Figure 4 shows the clustering heat maps for all the sample data in this study, including from crude oils and rocks in the Lucaogou Formation and crude oils from the Wutonggou Formation (Supplementary Table). A total of 112 samples were analyzed to find out the vertical and spatial relationship between the crude oils contained in the strata at different locations and their genetic relationship with source rocks. Well Ji 174 is the focus of this study as it is the most representative with most samples available up-to-date in the study area.

The distributions of the source rocks, sandstones, and crude oils in the maps are complex, which indicates that without considering the geological context, multivariate statistical analysis and clustering heat maps cannot be applied to geochemical data. As such, removing all the crude oil samples to reduce the complexity, the correlations between sources (mudstones) and reservoirs (sandstones) in each well were first determined. Only source rock and sandstone reservoir samples from Well Ji 174 were used in this analysis. This produced a better classification result in the clustering heat map (Figure 5), which identified five groups. Groups 1–5 are named sequentially from left to right in Figure 5. The biomarker characteristics of Group 4 source rocks and sandstone reservoir samples are different from those of the other four groups, and all Group 4 samples are from the lower reservoir region. In comparison, samples from Groups 1, 2, 3, and 5 were not well distinguished in terms of biomarker parameters, and these samples are all from the upper reservoir region and intervening mudstone section. This might reflect that crude oil accumulation in these sections was more complex than in the lower sweet spot region.

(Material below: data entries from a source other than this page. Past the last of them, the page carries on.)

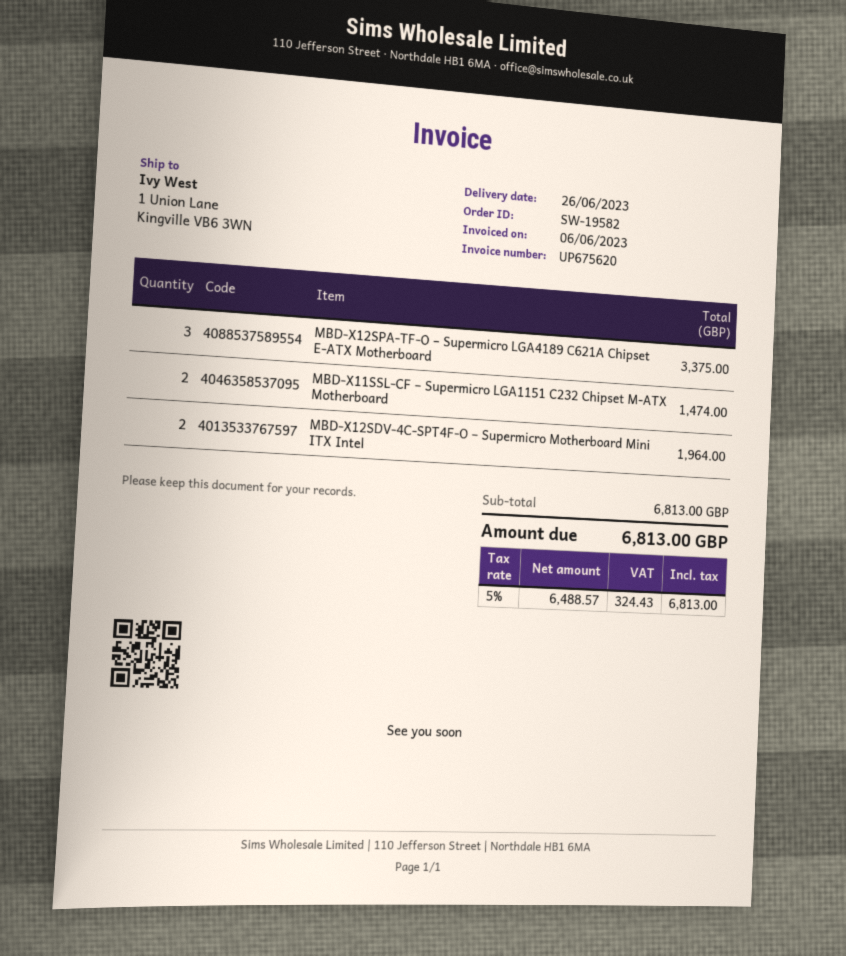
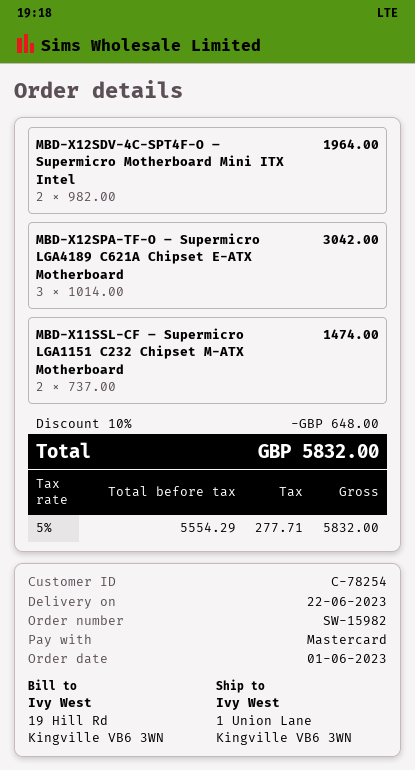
order number: SW-19582 -> SW-15982
delivery date: 2023-06-26 -> 2023-06-22
MBD-X12SPA-TF-O – Supermicro LGA4189 C621A Chipset E-ATX Motherboard: 3 for 3375.00 -> 3 for 3042.00
discount: none -> 10% = 648.00
net: 6488.57 -> 5554.29
tax: 5% = 324.43 -> 5% = 277.71
total: 6813.00 -> 5832.00

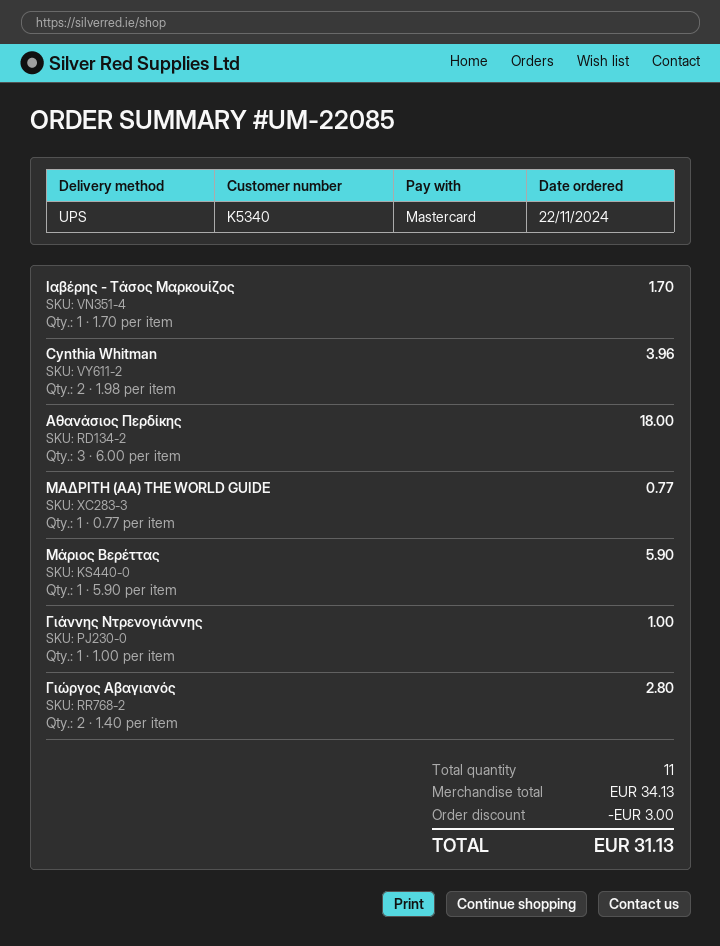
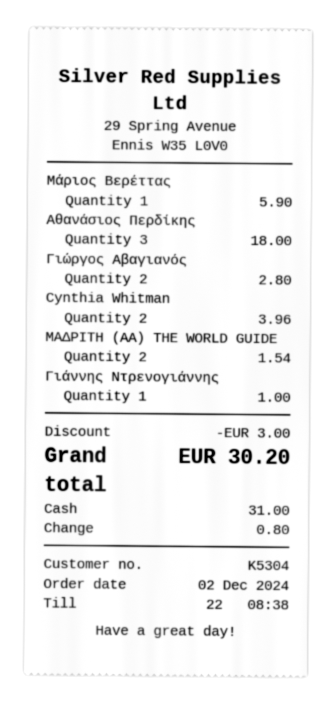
order date: 2024-11-22 -> 2024-12-02
customer number: K5340 -> K5304
payment method: Mastercard -> cash
Ιαβέρης - Τάσος Μαρκουίζος: 1 for 1.70 -> none
ΜΑΔΡΙΤΗ (ΑΑ) THE WORLD GUIDE: 1 for 0.77 -> 2 for 1.54
total: 31.13 -> 30.20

Therefore, the grouping of these samples was further investigated with respect to the stratigraphy of the Lucaogou Formation to understand the vertical characteristics and patterns of oil-source correlation (Figure 6). Results show that the Group 4 samples all belong to the lower sweet spot region and can be readily distinguished from the other four groups in a vertical direction. Ignoring the Group 4 samples, it is evident that Group 1 and 2 samples are distributed in the lower-middle P2l22, and their distribution is relatively concentrated. These are named the “middle tight oil segment”, subdivided into upper and lower parts termed the “upper tight oil segment” and “lower tight oil segment”, respectively. Group 3 and 5 samples are distributed in both the upper and lower parts of P2l11 and P2l22, respectively. As such, Group 3 and 5 samples are distributed in both the upper and lower tight oil segments.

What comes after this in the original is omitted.